The Minden Volunteer Fire Department was organized in 1912 with William Wennhold as fire chief. A large bell from a Carson Valley farm was used by the volunteers for many years. The Minden Fire Department became the Douglas County Fire Department in 1927. In February of this year, the Department celebrated its 50th anniversary, and the bell was used for the last time. Now it is a pleasure to see and hear it when it is part of the department’s entry in the annual Carson Valley Days parade. {Note, this story was written in 1977}
During the first four or five decades of this century before farm work became as mechanized as it is today, a dinner bell topped a post or building near the kitchen on most farms and ranches in the Valley. It was the cook’s means of saying, “Come and get it!” to hungry hay hands, threshing crews, and all farm hands in general.
If you happened to live in or near Gardnerville, you heard the farm bells in the area-the Settelmeyers, the Parks, the Jacobsens, the Lampes, Hellwinkles, and others. If you lived on the south end of the Valley, there were the bells on the Dressler, Gansberg, Bassman, Scossa, and other farms. Near Centerville you heard the Heise, Leo Springmeyer, Christensen bells, and more. In and around Minden were the bells on the Dangberg ranches at Buckeye, the Sheep Camp, and Klauber ranches. The bell on the Dreyer ranch was probably in use when Hank Martin operated the ranch long before 1900.
The bell on the Duane Mack ranch, which still hangs above the cook house, was formerly the bell used at the little green school house in Minden 60 and more years ago.
Chinese cooks who were employed on most of the larger ranches were very punctual in ringing their bells at exactly 6 a.m., 12 noon, and 6 p.m.-so punctual in fact that one could safely set a watch or clock to their timing.
The ringing of so many bells at one time also provided a musical background for a medley of all the howling dogs in the neighborhood.
Dinner bells were also used to call guests to the plush dining rooms at the Raycraft Hotel in Genoa, Walley Hot Springs, and the Ritchford Hotel in Gardnerville. Most other hotels used gongs to assemble their guests.
As if to say “Folks, gather round, here I come,” the handsome brass bell atop the steam engine on the V & T proudly announced the arrival of the train in Minden each morning at 11 a.m. Needless to say, there were always “folks” on hand for that greeting.
On the farm, whether the dairy herd was grazing in a meadow or resting in the shade of willow trees along the banks of a stream, there was never any problem in finding old Bossy and the rest of the herd.
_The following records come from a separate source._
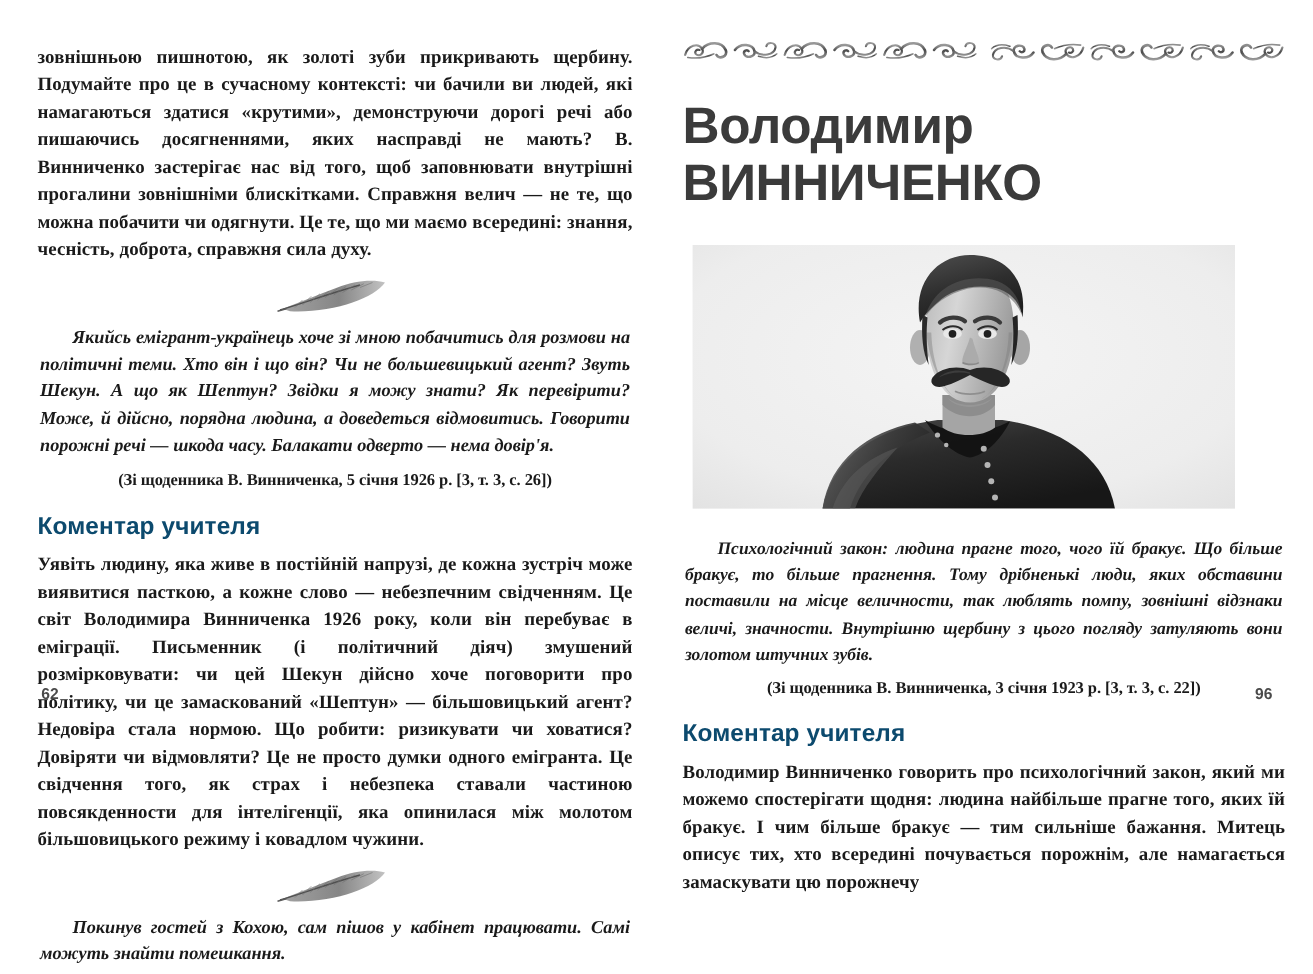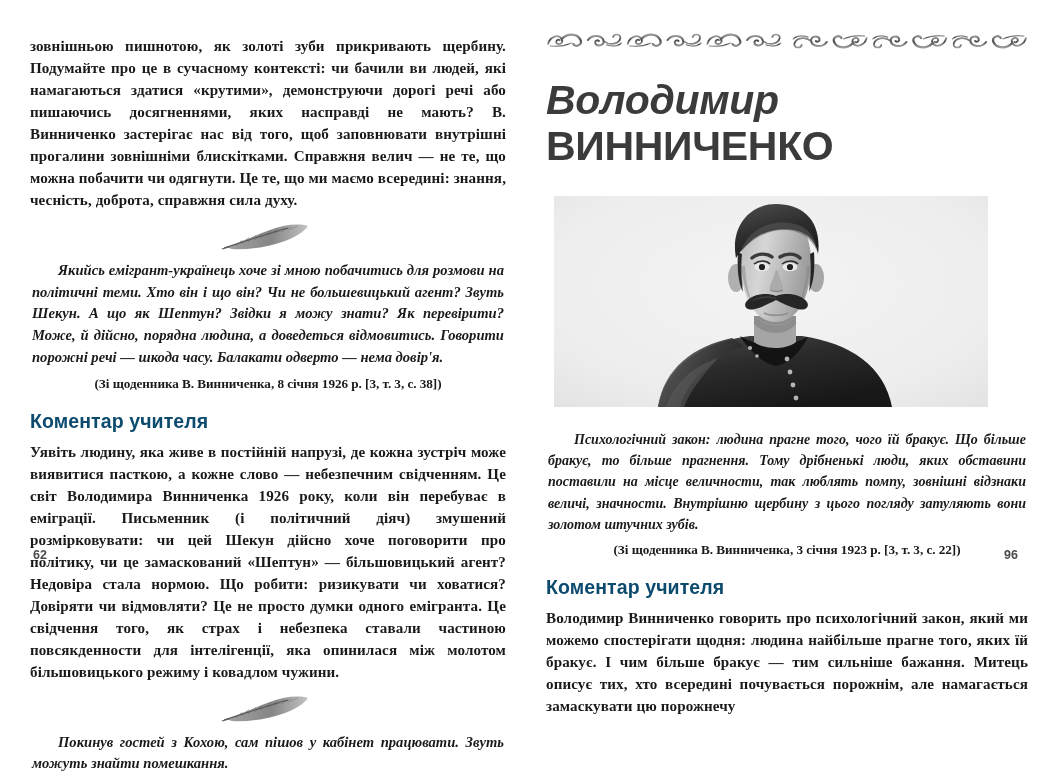--- a/index.html
+++ b/index.html
@@ -99,21 +99,21 @@
   
   .chapter-title {
     font-family: "Liberation Sans", sans-serif;
     font-weight: 700;
     font-size: 41px;
     line-height: 1.12;
     color: #3b3b3b;
     margin: 0 0 26px 0;
     letter-spacing: -.3px;
   }
-  .chapter-title .line1 { display: block; font-style: italic; }
+  .chapter-title .line1 { display: block; }
   .chapter-title .line2 { display: block; }
 
   
   .portrait {
     width: 434px;
     height: 211px;
     margin: 0 0 22px 8px;
     background: #f2f2f2;
     overflow: hidden;
     position: relative;
@@ -163,21 +163,21 @@
           <path d="M54 12 L 64 6"></path>
             <path d="M61 10 L 71 5"></path>
             <path d="M68 8 L 78 4"></path>
         </g>
         <path d="M2 27 L 9 25" stroke="#5a5a5a" stroke-width="1.2" fill="none"></path>
       </svg>
     </div>
 
     <p class="quote">Якийсь емігрант-українець хоче зі мною побачитись для розмови на політичні теми. Хто він і що він? Чи не большевицький агент? Звуть Шекун. А що як Шептун? Звідки я можу знати? Як перевірити? Може, й дійсно, порядна людина, а доведеться відмовитись. Говорити порожні речі — шкода часу. Балакати одверто — нема довір'я.</p>
 
-    <p class="attrib">(Зі щоденника В. Винниченка, 8 січня 1926 р. [3, т. 3, с. 38])</p>
+    <p class="attrib">(Зі щоденника В. Винниченка, 5 січня 1926 р. [3, т. 3, с. 26])</p>
 
     <div class="spacer-18"></div>
 
     <h2 class="heading">Коментар учителя</h2>
 
     <p class="prose">Уявіть людину, яка живе в постійній напрузі, де кожна зустріч може виявитися пасткою, а кожне слово — небезпечним свідченням. Це світ Володимира Винниченка 1926 року, коли він перебуває в еміграції. Письменник (і політичний діяч) змушений розмірковувати: чи цей Шекун дійсно хоче поговорити про політику, чи це замаскований «Шептун» — більшовицький агент? Недовіра стала нормою. Що робити: ризикувати чи ховатися? Довіряти чи відмовляти? Це не просто думки одного емігранта. Це свідчення того, як страх і небезпека ставали частиною повсякденности для інтелігенції, яка опинилася між молотом більшовицького режиму і ковадлом чужини.</p>
 
     <div class="feather-wrap">
       <svg class="feather" viewBox="0 0 96 30">
         <defs>
@@ -197,21 +197,21 @@
             <path d="M40 16 L 50 9"></path>
             <path d="M47 14 L 57 7"></path>
           <path d="M54 12 L 64 6"></path>
             <path d="M61 10 L 71 5"></path>
             <path d="M68 8 L 78 4"></path>
         </g>
         <path d="M2 27 L 9 25" stroke="#5a5a5a" stroke-width="1.2" fill="none"></path>
       </svg>
     </div>
 
-    <p class="quote">Покинув гостей з Кохою, сам пішов у кабінет працювати. Звуть можуть знайти помешкання.</p>
+    <p class="quote">Покинув гостей з Кохою, сам пішов у кабінет працювати. Самі можуть знайти помешкання.</p>
 
     <div class="folio folio-left">62</div>
   </div>
 
   <div class="page page-right">
 
     <svg class="flourish-band" viewBox="0 0 460 22" preserveAspectRatio="none">
       <defs>
         <linearGradient id="og" x1="0" y1="0" x2="0" y2="1">
           <stop offset="0%" stop-color="#9a9a9a"></stop>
A copper bell usually dangled from a strap around the neck of Bossy, and she led the herd along the narrow cow path to the barn for the evening milking.
A band of sheep, many with bells about their necks, and a burro with a larger bell to lead them, has always been a pleasant sight, scattered in the sagebrush or just feeding on an alfalfa field.
There were bells and bells and bells, from those on the collars of the ten to twenty horse or mule teams going back and forth to the early mining and lumber camps, to the little round door bells that needed just half a twist to tell the folks inside you were waiting on the door step.
Then last but not least, there are those of us who can pleasantly recall the jingling sleigh bells on old Dobbin as he deftly glided the sleigh runners across the snow while we snuggled under the lap robe on a cold, crisp winter day and enjoyed the tinkling of the sleigh bells.